We got to the fourth floor, two cops with carbines went first, then the chief and I, then the last two brought up the rear and skipped through between us.

Then they stopped.

There was some illumination here from their weapon lights, and some through a destroyed door. Tendrils of smoke floated lazily past. They didn’t add much to the scene, because it was so outré nothing could add to it.

The squad outside the door still smoked, doused in gelled petroleum, probably diesel or paraffin. Some oxygenating compound had been released, and the glop had burned right through their faces to bone and brain tissue. Guts still sizzled, and the corridor smelled like scorched bologna with the metallic sauce of blood and the tang of fuel, with a hint of ozone. Chief Malcolm turned and spewed, trying to avoid contaminating the crime scene, and splattering his hands and the wall. It wasn’t going to matter much. It did add slightly to the smell.

They’d shattered the door on entry. Textbook. Except Randall had planned for them to do that, and used that as a trigger. Three other bodies were well-bruised sacks of blood from a concussion wave, which had also peeled the wall sheathing. I gingerly moved to the doorway, wary of triggers. There could be more. Malcolm let me take point. Pity he hadn’t believed me earlier.

The room was full of rubble and bodies and lingering eddies of dust. I looked at the traps and could tell which page of which manual they came from.

The two that entered through the door had run onto a hard floor covered in ball bearings. Even their grippy shoes hadn’t helped with that. One had a broken neck. The other had a muzzle burn against his temple, just under the helmet brim.

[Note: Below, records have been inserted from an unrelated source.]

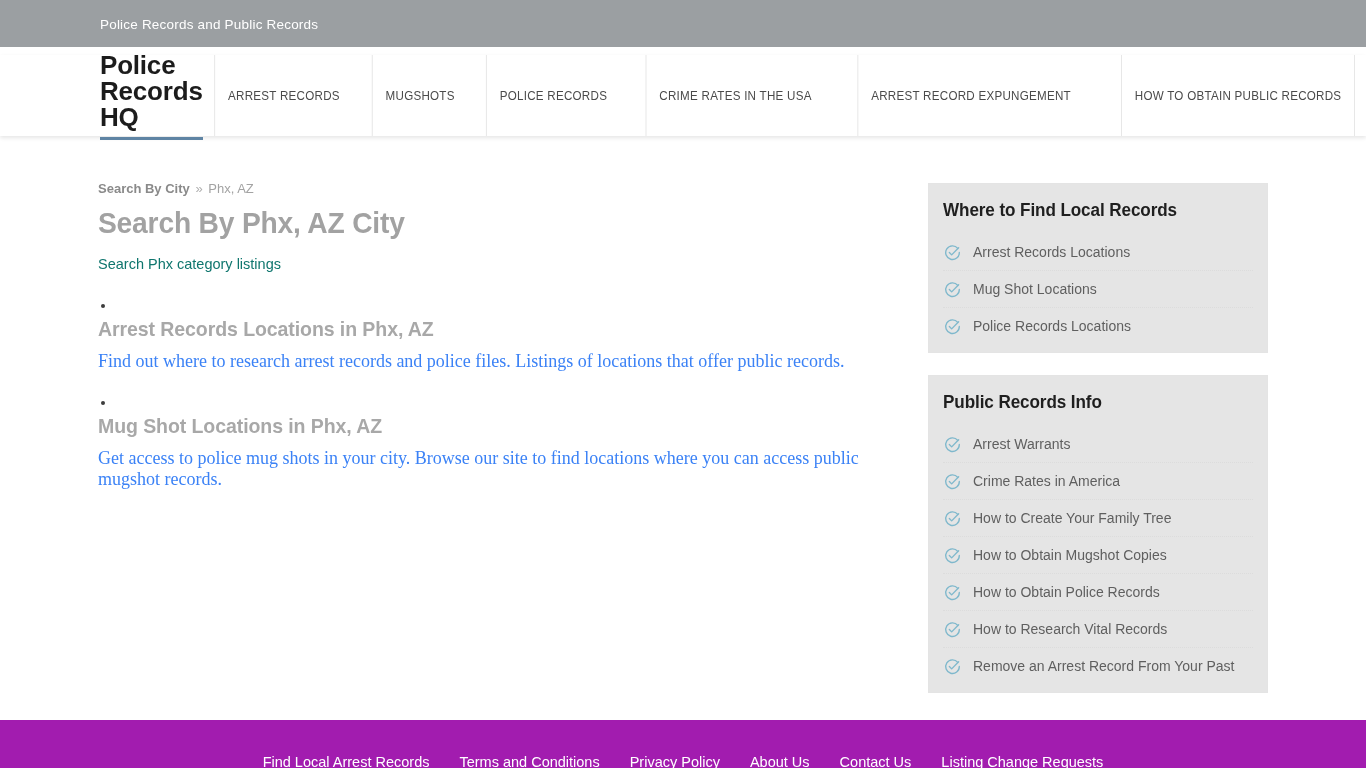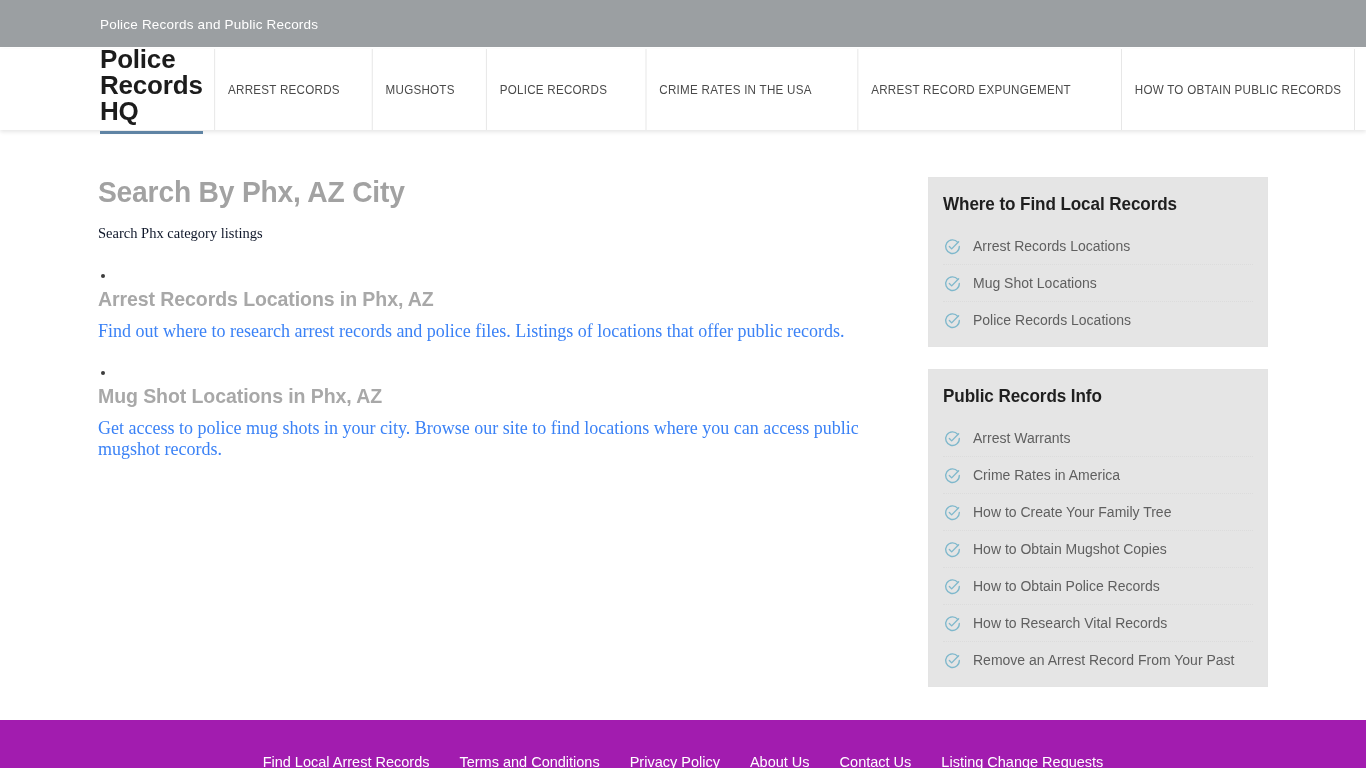"Police Records HQ" .header-inner { margin: 2px auto -> 8px auto }
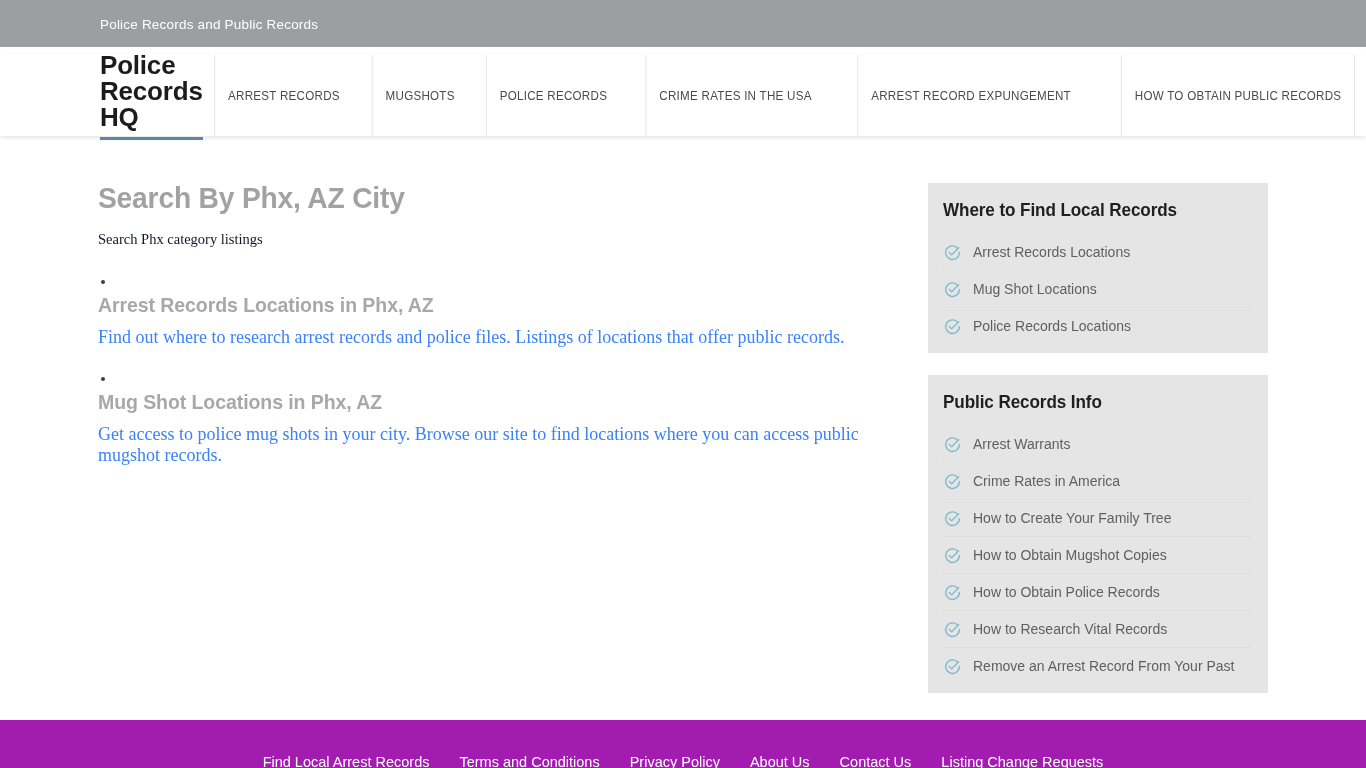"Search By City » Phx," div.breadcrumb { html: none -> <div> <span>Search By City</span> <span>»</span> <span>Phx, AZ</span> </div> }
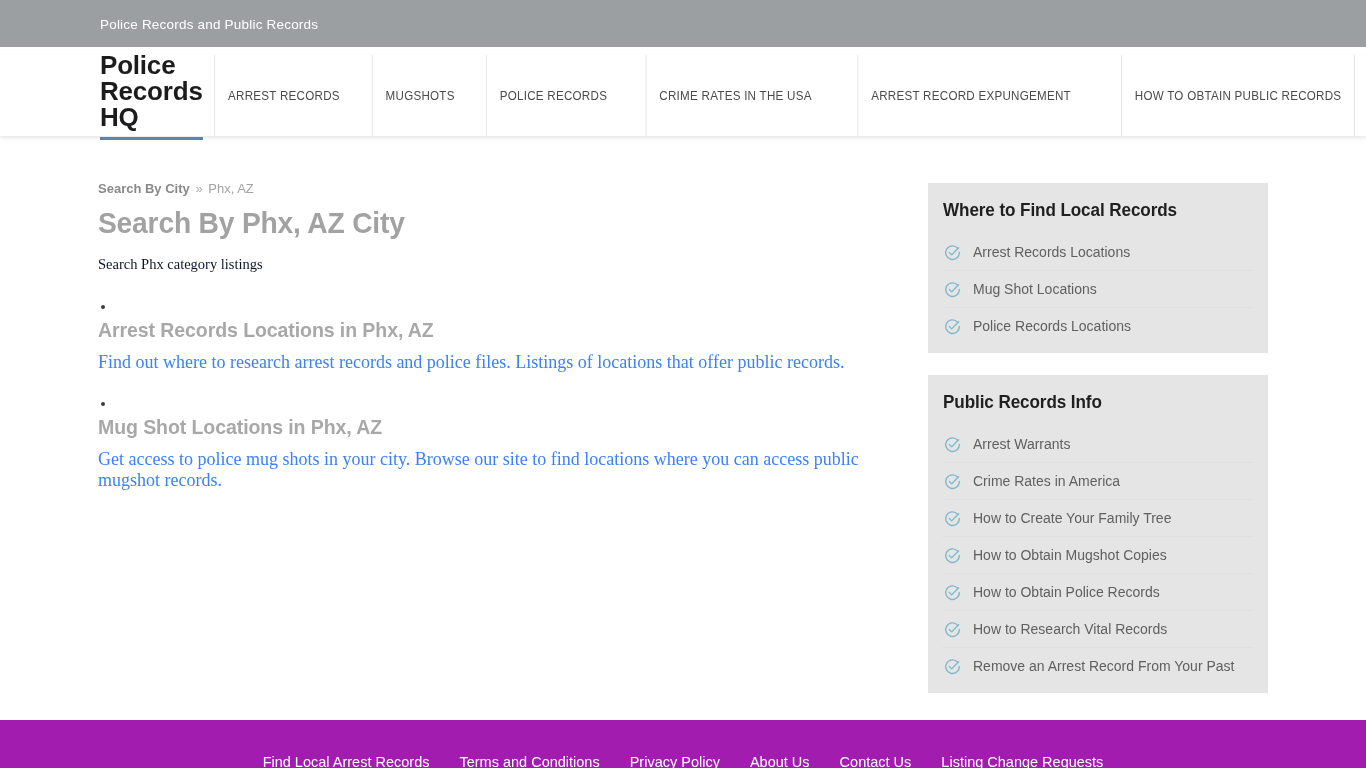"Search Phx category listings" .intro { color: #0f172a -> #0f766e; font-family: Liberation Serif, serif -> Liberation Sans, sans-serif }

Two came through the window and caught on a transparent mesh. The first was prone on a bed of caltrops, and he hadn’t died quickly. They were only a few centimeters each. His buddy had landed on him, though, which had probably driven some into his face and throat, judging from the crimson pool starting to skim over. They were probably laced with some neural toxin, since those would be crippling but not lethal wounds. Then I saw some of the window shards sticking out of him.

His buddy had intercepted a spike. It was above the reinforcement on her armor, right through her lower jaw and spine. That had to hurt, too. Her face was in a rictus, and there was a stain under her. The spike had probably been driven in by hand, as she moved in free flight.

The ones who came through the wall had fared no better. Sticky aerogel doesn’t show on sonar scans. They blew a hole, dove in and got gooed, then were exterminated with pistol rounds through the atlas. Randall undoubtedly had garments with a keyed enzyme to counter that specific adhesive. The foam around them looked like soap suds tinged pink.

I heard a faint noise, and very carefully eased through the door, looking for any kind of sensor or trigger.

The one who’d come through the ceiling had carefully selected his spot to place him in a corner, facing into the room, with clear crossfire with his buddies. We have the same manual. The expression on his face could almost be sexual, until you deduced it was pain. He’d hit a bed of long, very slender, almost molecular spikes. A quick leap had pulled his feet free, but then he’d landed ass first on much longer ones back in the corner. He was impaled, right through the pelvic girdle and assorted nether regions, possibly as deep as his diaphragm. He might still be alive, and he might be salvageable, given that the puddle of slime under him was mostly gut contents and only a liter or so of blood. Every tiny twitch caused excruciating agony, though, which caused him to twitch more. He was in so much pain he couldn’t even scream, which probably reduced those twitches a bit. His breathing was very shallow but apneic. He’d been there ten minutes with his brain undoubtedly cauterized by the hormones, convulsions and neural torture. He’d need to be doped to the teeth, then extracted carefully to avoid bleeding out—some of those needles were possibly through his kidneys and inferior vena cava—reconstructed with nanos, all under massive amounts of drugs, then he’d need physical and psychological therapy.